Prime Minister Theresa May publicly blamed Russia for poisoning a former spy and his daughter on British soil, as escalating tension between the Kremlin and the West raised fears of a new Cold War.

In a dramatic statement to a hushed House of Commons, May announced that Sergei Skripal and his daughter Yulia had been targeted eight days ago with a “military grade” nerve agent known as “Novichok” that was developed by Russia. She set President Vladimir Putin a deadline of midnight on Tuesday to provide a credible explanation for the attack.
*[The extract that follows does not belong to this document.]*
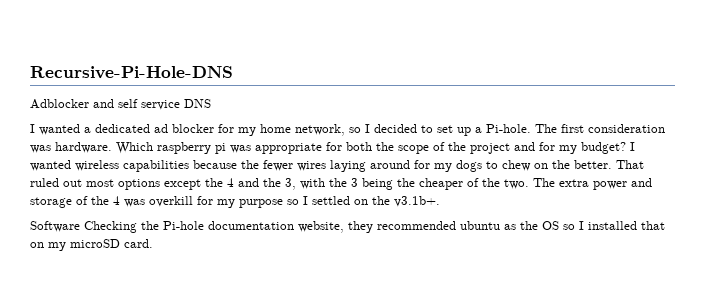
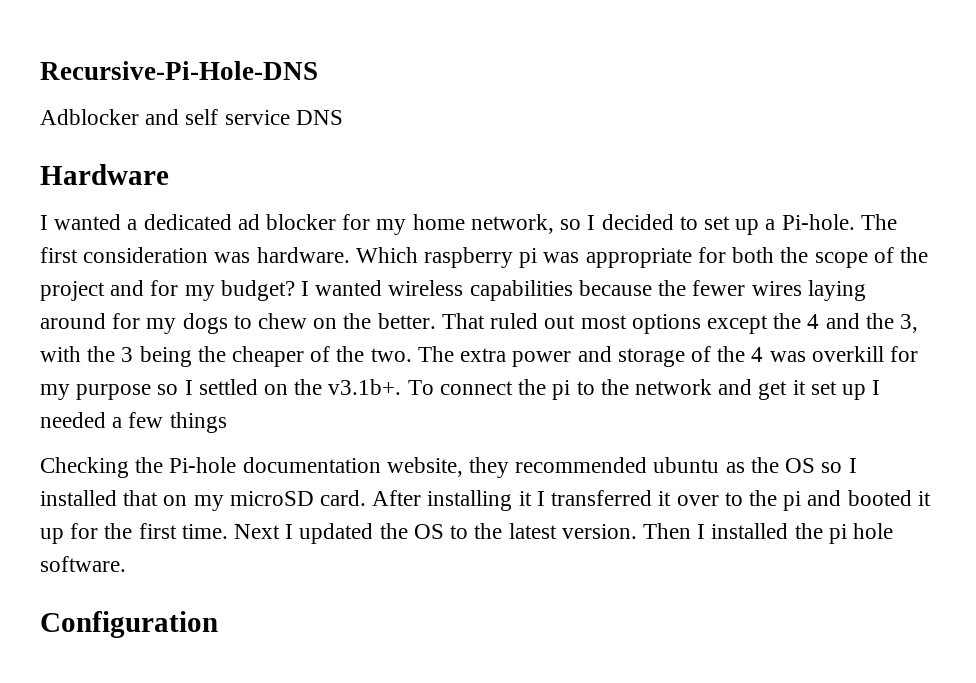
(211, 103) none -> [40,164,169,185] // Hardware
[30,221,80,232] // Software -> [407,379,881,400] [40,412,227,433] To connect the pi to the network and get it set up I needed a few things //
(153, 243) none -> [372,490,931,511] [40,523,893,544] [40,556,126,572] [40,611,218,638] After installing it I transferred it over to the pi and booted it up for the first time. Next I updated the OS to the latest version. Then I installed the pi hole software. // Configuration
“Either this was a direct act by the Russian State against our country, or the Russian government lost control of this potentially catastrophically damaging nerve agent and allowed it to get into the hands of others,” May told Parliament in London on Monday.

May will meet with her intelligence and security chiefs on Wednesday morning to assess the Russian response before deciding on retaliatory measures that could range from the expulsion of diplomats to sanctions.

“Should there be no credible response, we will conclude that this action amounts to an unlawful use of force by the Russian state against the U.K.,” May said. “And I will come back to this House and set out the full range of measures that we will take.”

‘Circus Act’

Russia wasted little time in dismissing the British prime minister’s assessment. Foreign Ministry spokeswoman Maria Zakharova called May’s statement a “circus act.”

May’s declaration comes less than a week before Russians vote in an election that will almost certainly grant Putin a fourth term as president. When asked if his country was to blame for the poisoning, Putin told the BBC: “Get to the bottom of things there, then we’ll discuss this.”

At stake for the U.K. is how much it is willing to alienate Russia, whose rich own property in London. Britain is withdrawing from the European Union and the world could be on the brink of a trade war should U.S. President Donald Trump push ahead with steel tariffs.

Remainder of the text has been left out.